# materials to make tank lid from?



## Midland (Jan 26, 2015)

Hi all,

I currently have my tank covered with an old fish tank grate but it is actually for a different size of tank. I plan to make a custom lid to the right dimensions.

I have some aluminum screening I was thinking of using but am concerned that it may react with the salt water if there is salt creep.

Is aluminum safe or is there a better product you would recommend?

Any ideas would be greatly appreciated.


----------



## Crayon (Apr 13, 2014)

If this is for your 18 gallon, I probably have a piece of BRS plastic mesh that's big enough. Don't use the aluminum. It will be horrible with salt creep and the corrosion might get crap in your tank.
You will need to get framing for the mesh, but that's easy to get from Home Depot. send me the measurements and I will check.


----------



## Midland (Jan 26, 2015)

Crayon said:


> If this is for your 18 gallon, I probably have a piece of BRS plastic mesh that's big enough. Don't use the aluminum. It will be horrible with salt creep and the corrosion might get crap in your tank.
> You will need to get framing for the mesh, but that's easy to get from Home Depot. send me the measurements and I will check.

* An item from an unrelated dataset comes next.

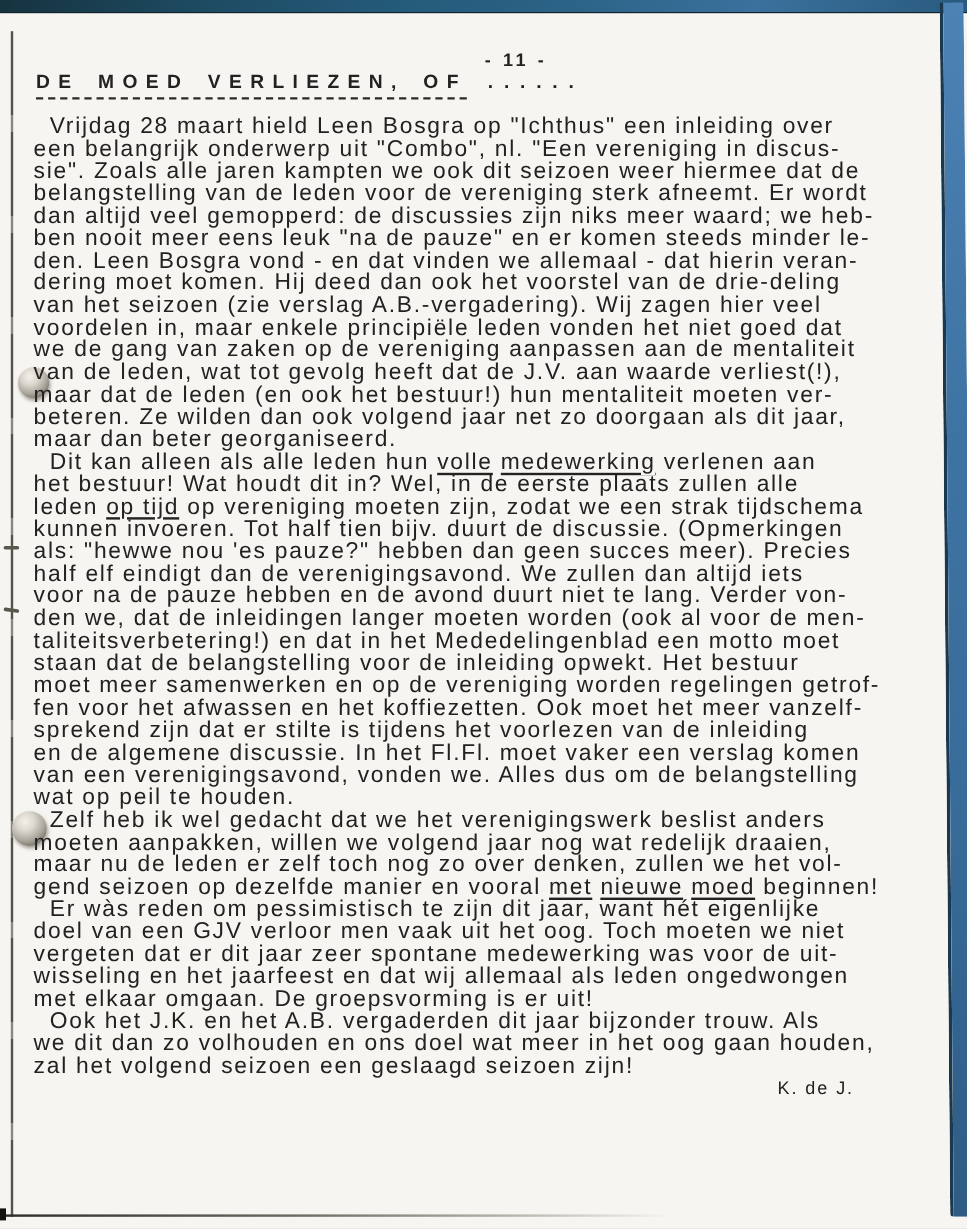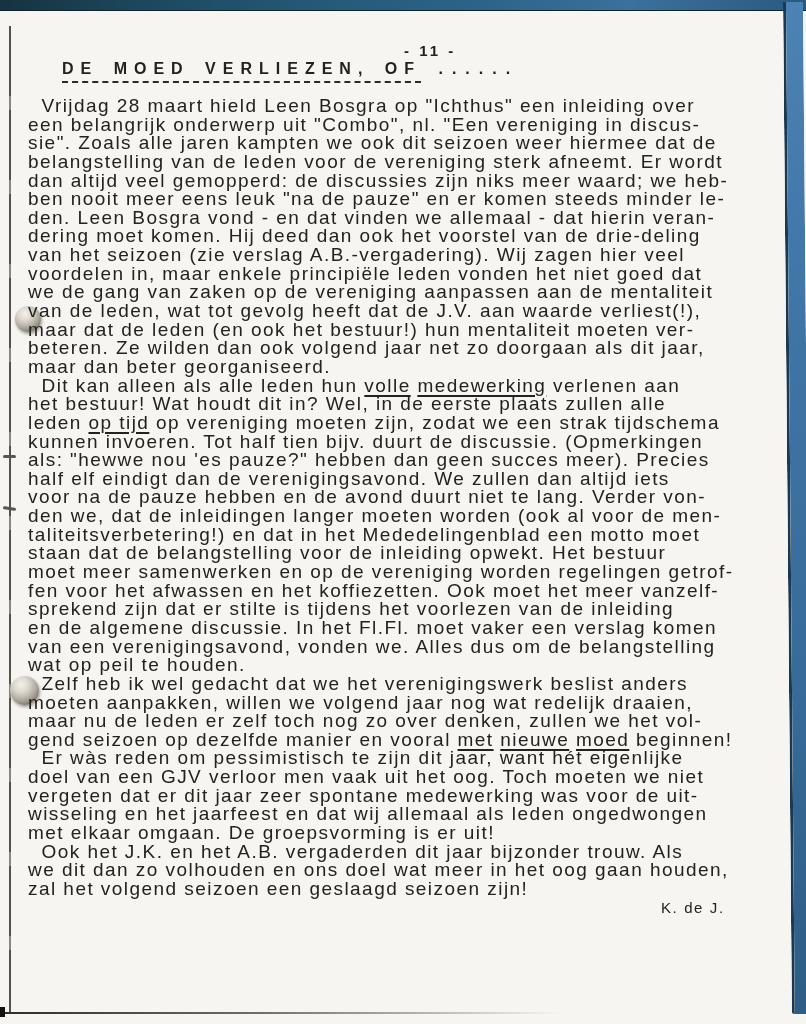"DE MOED VERLIEZEN, OF" .title .t-main { margin-left: 32px -> none }
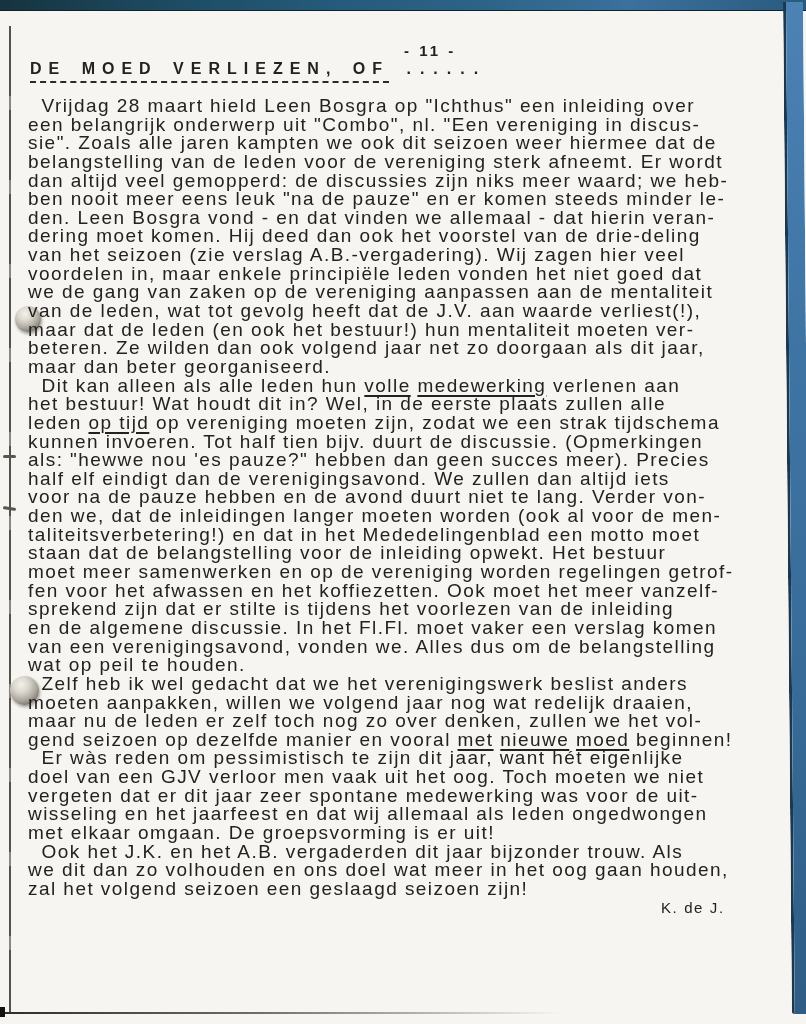"K. de J." .signature { margin-left: 13px -> none }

Thanks so much for the offer. I would need about 16 inches by 18 inches. As far as framing goes, with Colin's experiment having hoses in and out of the DT I was thinking of using a series of weights to pin it in place so the mesh can work over the hoses. Once he is done I would build a permanent frame.

Let me know if you have enough and PM when you are free for me to drop by. Your help (as always!) is greatly appreciated.


----------



## Crayon (Apr 13, 2014)

I have it, we are here.


----------